Tom Waits – Real Gone – Review

tomwaits200Tom Waits

Real Gone (Anti)
by Brian Varney

After 2002’s twin forays into European musical theatre, Alice and Blood Money, Tom Waits is back to doing what he does best, which is making Tom Waits albums. Alice and Blood Money were obviously Tom Waits albums – it says so right on the spine of the CD – but they were newly-recorded old material and a studied departure from his recent direction. Real Gone is a return to the territory Waits has rummaged through for the past 20 years or so, with a few surprises thrown in to make sure nobody gets bored.

tomwaitsphotoOpener “Top of the Hill” is a good example of this. It’s a classic example of the lurching, clanging style that Waits has perfected and likes to refer to as “cubist funk.” On the other hand, the presence of turntables and sampled “mouth percussion” (beat boxing, basically) moves the song and the album into uncharted territory. Yeah, you’ll hear songs like “Dead and Lovely,” which could just as easily have appeared on Rain Dogs or Mule Variations, but the presence of the new elements makes the album an uneasy combination of familiar and alien, which is not such a bad reaction to have to a Tom Waits album. He’s a devotee of classic American musical forms like Tin Pan Alley, country blues, and Alan Lomax’s field recordings, so even at his weirdest and most dissonant, Waits’ songs have strong ties to traditional songwriting, which means that, for American audiences, anyway, those who choose to listen will hear very familiar things happening under the creaking, rasping maelstrom.

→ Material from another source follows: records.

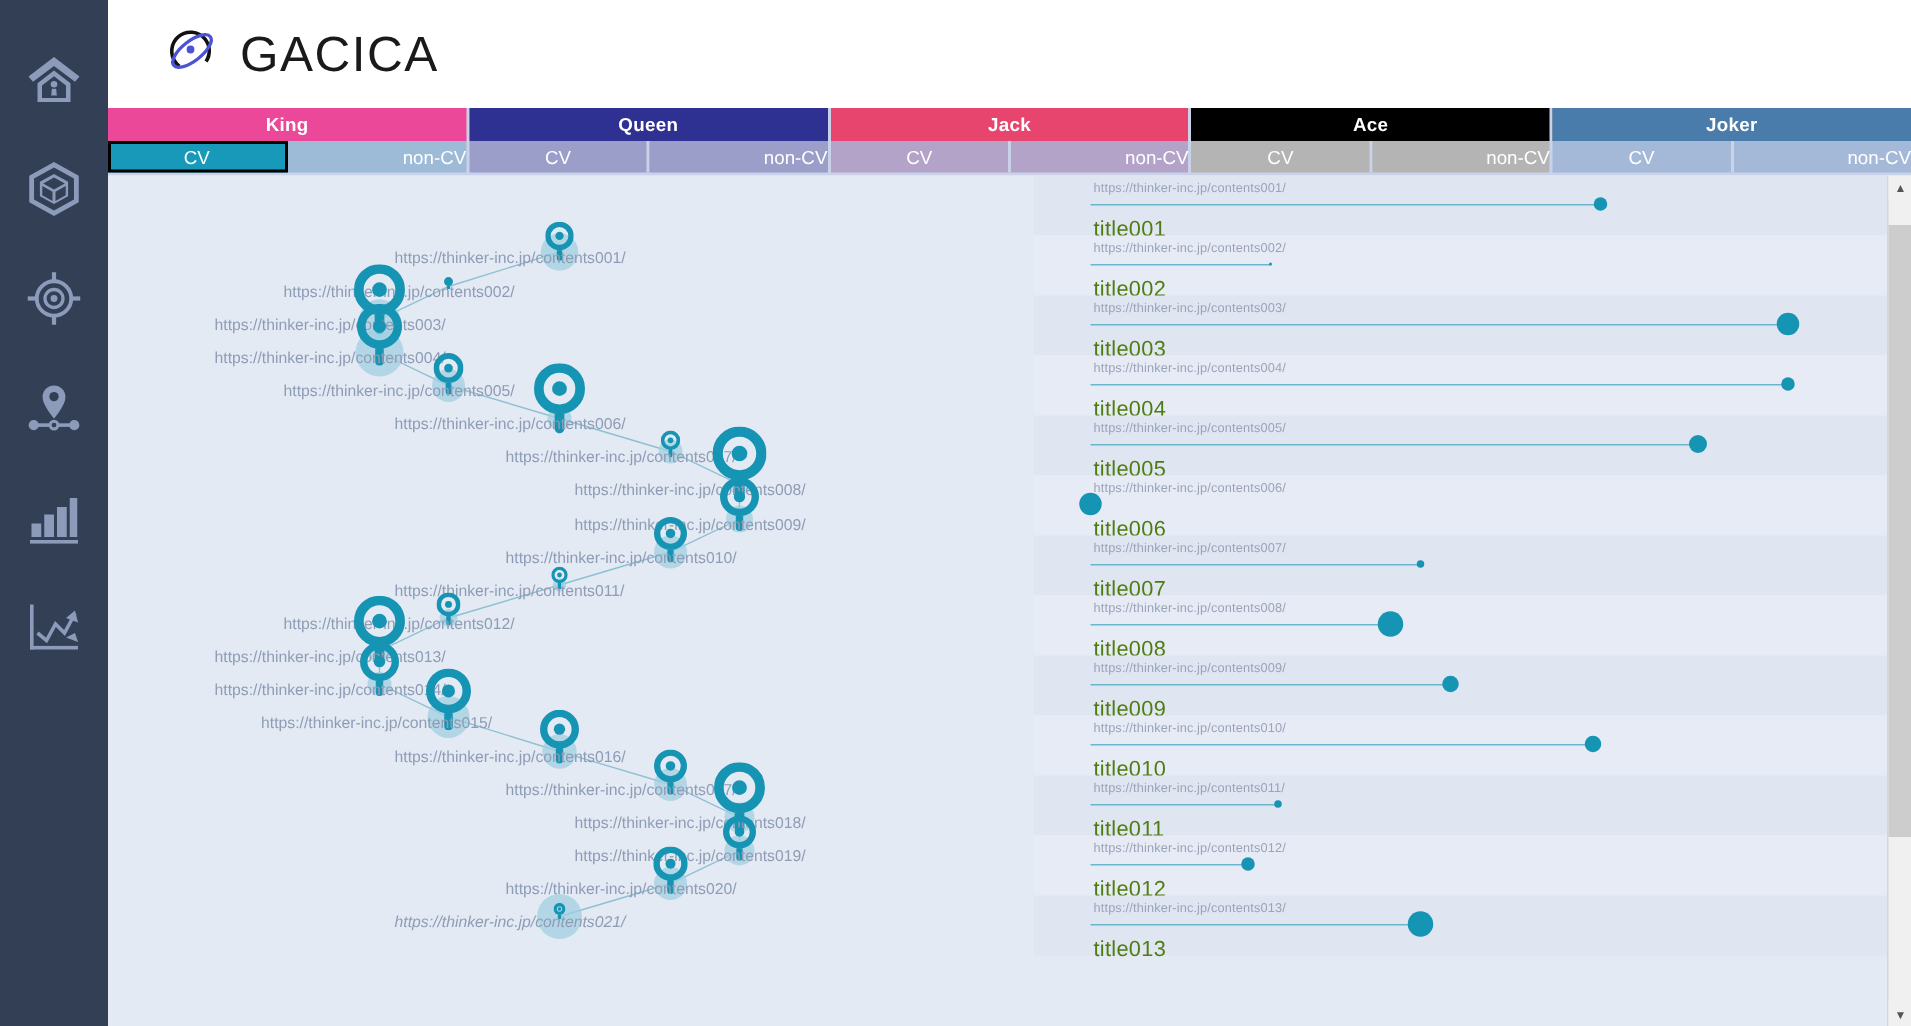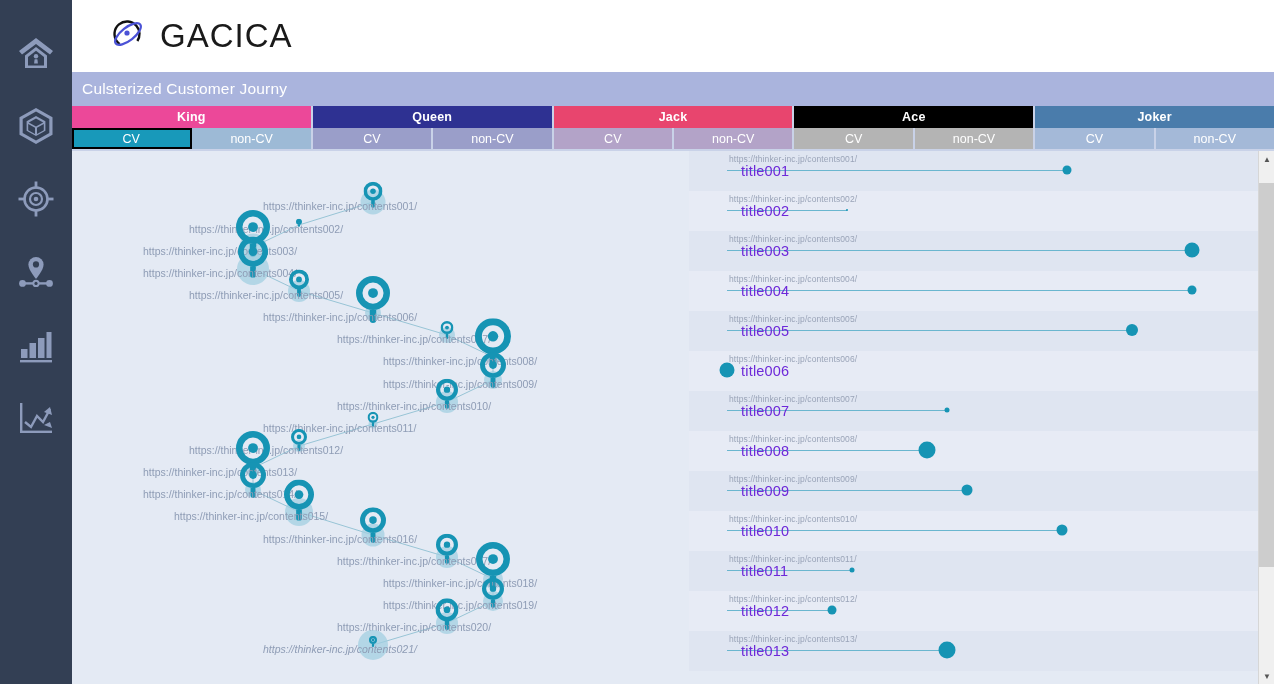"Culsterized Customer Journy" div { html: <div> <span>Culsterized Customer Journy</span> </div> -> none }
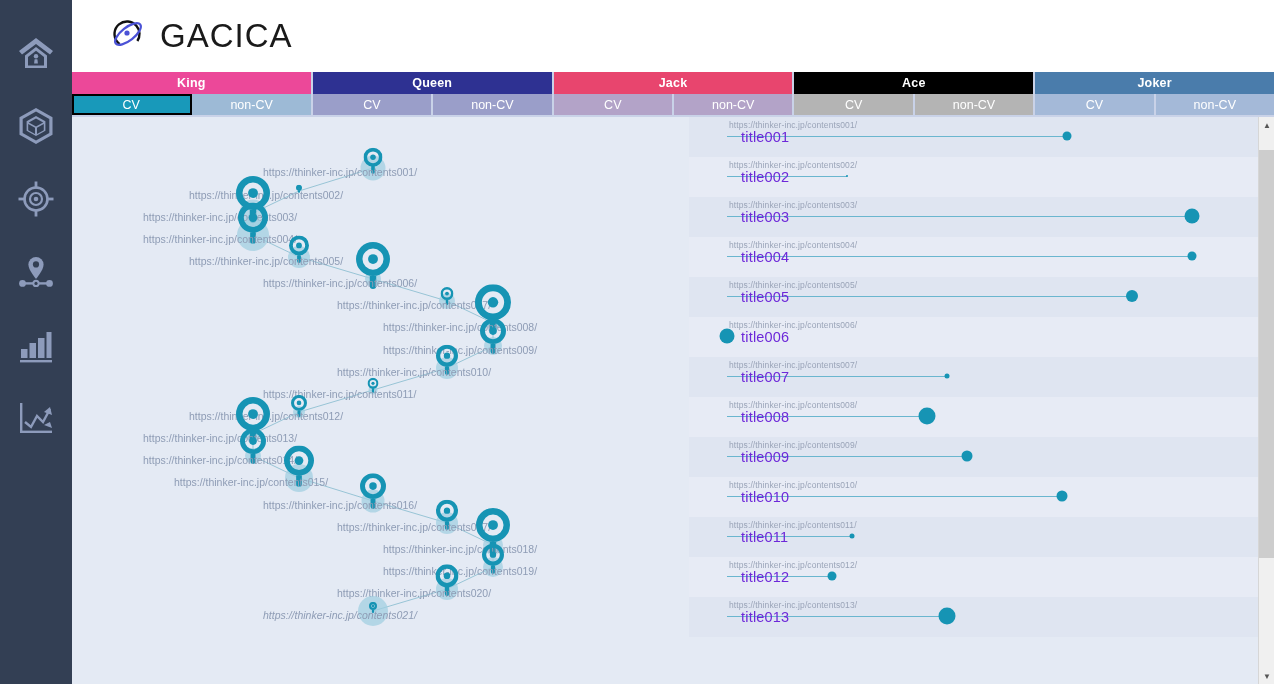"non-CV" .seg-sub:last-child { justify-content: none -> flex-end }
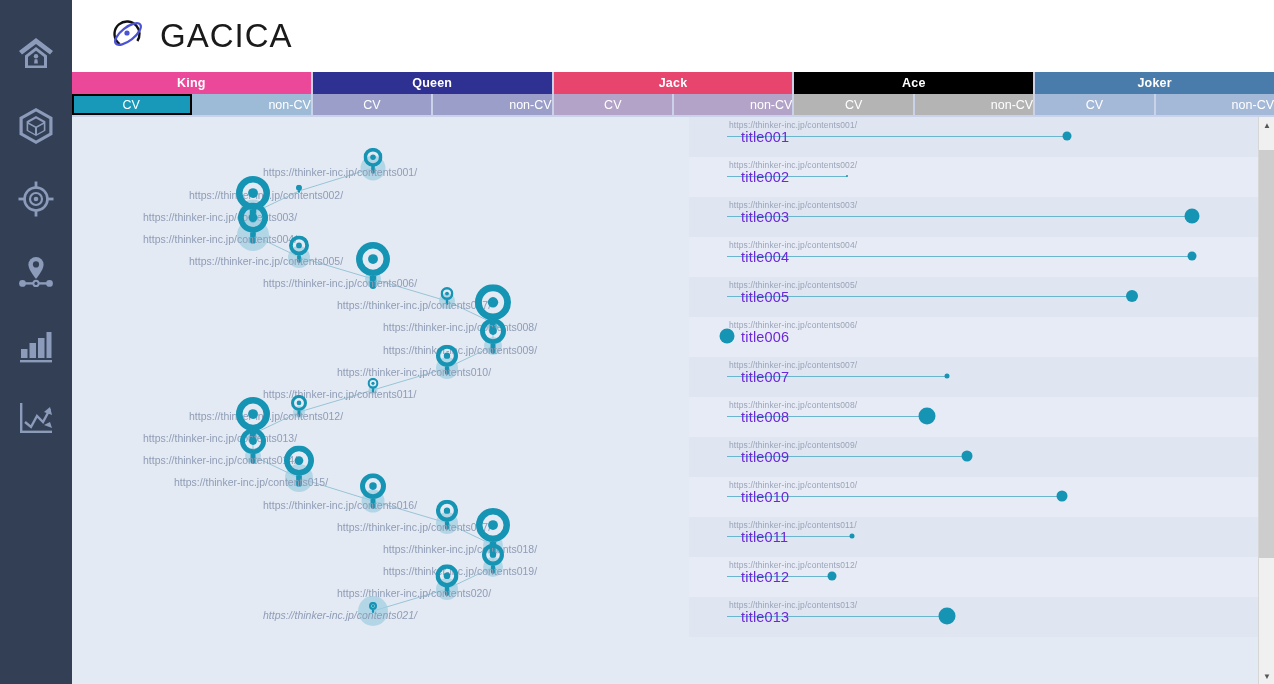"title001" .lrow .ttl { color: #6d28d9 -> #4d7c0f; margin-left: 12px -> none; top: 12px -> 28px }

Real Gone is good news for Waits fanatics, especially those who were disappointed by the “traditional” nature (I use that term in the loosest possible sense) of Alice and Blood Money, both of which were much more reminiscent of Beatnik-era Waits than anything he’s done since the Asylum days. Real Gone displays the Tom Waits we’ve come to know and love because it’s familiar and also because it’s not, and more importantly, it’s a strong album and a fine retort to those who wonder why so many people continue to listen to the increasingly noisy output of such a crusty old fuck.